_TASK GOAL_.
Of all the entries below, retype only the lines from the one with "border: 7px solid" through the one with "color: #3b82f6 ->", exactly as they appear.

_RECORDED INFORMATION_.
====
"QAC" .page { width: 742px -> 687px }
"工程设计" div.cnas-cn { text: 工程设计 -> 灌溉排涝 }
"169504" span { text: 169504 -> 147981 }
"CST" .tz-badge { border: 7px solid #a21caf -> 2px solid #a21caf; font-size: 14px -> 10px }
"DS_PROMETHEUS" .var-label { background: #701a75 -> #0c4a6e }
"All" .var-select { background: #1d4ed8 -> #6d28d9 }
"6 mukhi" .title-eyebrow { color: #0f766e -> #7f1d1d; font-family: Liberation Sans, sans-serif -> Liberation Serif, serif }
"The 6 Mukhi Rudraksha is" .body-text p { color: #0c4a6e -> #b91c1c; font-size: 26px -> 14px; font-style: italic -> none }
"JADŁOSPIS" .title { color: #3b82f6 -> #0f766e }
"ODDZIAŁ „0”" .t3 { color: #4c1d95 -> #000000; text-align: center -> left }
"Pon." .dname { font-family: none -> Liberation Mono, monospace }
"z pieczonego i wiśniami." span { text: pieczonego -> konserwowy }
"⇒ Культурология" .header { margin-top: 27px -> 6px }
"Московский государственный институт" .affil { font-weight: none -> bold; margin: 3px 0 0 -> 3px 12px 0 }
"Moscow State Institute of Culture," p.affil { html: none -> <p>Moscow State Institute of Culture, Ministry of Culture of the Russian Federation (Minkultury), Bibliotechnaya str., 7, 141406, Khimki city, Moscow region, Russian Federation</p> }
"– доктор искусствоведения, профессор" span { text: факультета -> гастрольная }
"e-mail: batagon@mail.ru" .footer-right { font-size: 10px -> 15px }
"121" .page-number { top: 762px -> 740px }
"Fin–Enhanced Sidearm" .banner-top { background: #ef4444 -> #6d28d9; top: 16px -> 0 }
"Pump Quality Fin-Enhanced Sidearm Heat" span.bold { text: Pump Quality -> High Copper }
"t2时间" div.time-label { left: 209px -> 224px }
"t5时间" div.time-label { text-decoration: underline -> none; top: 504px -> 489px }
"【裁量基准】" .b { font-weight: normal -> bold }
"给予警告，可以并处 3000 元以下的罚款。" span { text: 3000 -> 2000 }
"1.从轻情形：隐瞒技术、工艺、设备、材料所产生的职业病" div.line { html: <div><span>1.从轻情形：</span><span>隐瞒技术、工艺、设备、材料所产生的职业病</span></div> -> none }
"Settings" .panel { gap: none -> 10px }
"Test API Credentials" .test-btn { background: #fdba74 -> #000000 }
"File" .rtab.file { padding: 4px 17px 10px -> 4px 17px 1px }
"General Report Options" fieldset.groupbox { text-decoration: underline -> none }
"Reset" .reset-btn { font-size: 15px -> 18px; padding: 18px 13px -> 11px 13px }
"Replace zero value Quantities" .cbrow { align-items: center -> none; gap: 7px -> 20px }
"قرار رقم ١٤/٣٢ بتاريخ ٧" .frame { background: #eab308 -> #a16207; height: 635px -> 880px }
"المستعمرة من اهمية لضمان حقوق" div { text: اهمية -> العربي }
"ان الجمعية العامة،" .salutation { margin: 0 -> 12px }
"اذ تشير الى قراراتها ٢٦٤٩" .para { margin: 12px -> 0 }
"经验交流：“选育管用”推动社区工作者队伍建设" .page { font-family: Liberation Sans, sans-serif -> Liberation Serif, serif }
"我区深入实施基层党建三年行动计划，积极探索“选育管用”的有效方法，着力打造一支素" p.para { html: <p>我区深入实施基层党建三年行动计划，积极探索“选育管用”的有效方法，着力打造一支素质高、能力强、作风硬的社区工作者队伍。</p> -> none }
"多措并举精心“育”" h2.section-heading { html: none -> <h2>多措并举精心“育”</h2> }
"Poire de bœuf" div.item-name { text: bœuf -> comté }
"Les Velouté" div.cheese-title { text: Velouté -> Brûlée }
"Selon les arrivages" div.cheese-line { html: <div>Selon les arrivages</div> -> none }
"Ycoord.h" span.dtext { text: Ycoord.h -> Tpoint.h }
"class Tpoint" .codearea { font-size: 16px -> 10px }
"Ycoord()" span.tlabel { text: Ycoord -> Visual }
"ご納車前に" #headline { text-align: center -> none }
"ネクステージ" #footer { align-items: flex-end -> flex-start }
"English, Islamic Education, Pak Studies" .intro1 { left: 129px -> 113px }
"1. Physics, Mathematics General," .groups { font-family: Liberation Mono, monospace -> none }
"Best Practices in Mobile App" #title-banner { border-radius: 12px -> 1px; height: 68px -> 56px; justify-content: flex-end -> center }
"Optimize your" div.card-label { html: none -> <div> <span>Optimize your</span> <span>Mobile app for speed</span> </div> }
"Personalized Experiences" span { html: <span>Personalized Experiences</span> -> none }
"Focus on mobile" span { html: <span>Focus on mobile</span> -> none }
====
_ANSWER SPACE_.
"CST" .tz-badge { border: 7px solid #a21caf -> 2px solid #a21caf; font-size: 14px -> 10px }
"DS_PROMETHEUS" .var-label { background: #701a75 -> #0c4a6e }
"All" .var-select { background: #1d4ed8 -> #6d28d9 }
"6 mukhi" .title-eyebrow { color: #0f766e -> #7f1d1d; font-family: Liberation Sans, sans-serif -> Liberation Serif, serif }
"The 6 Mukhi Rudraksha is" .body-text p { color: #0c4a6e -> #b91c1c; font-size: 26px -> 14px; font-style: italic -> none }
"JADŁOSPIS" .title { color: #3b82f6 -> #0f766e }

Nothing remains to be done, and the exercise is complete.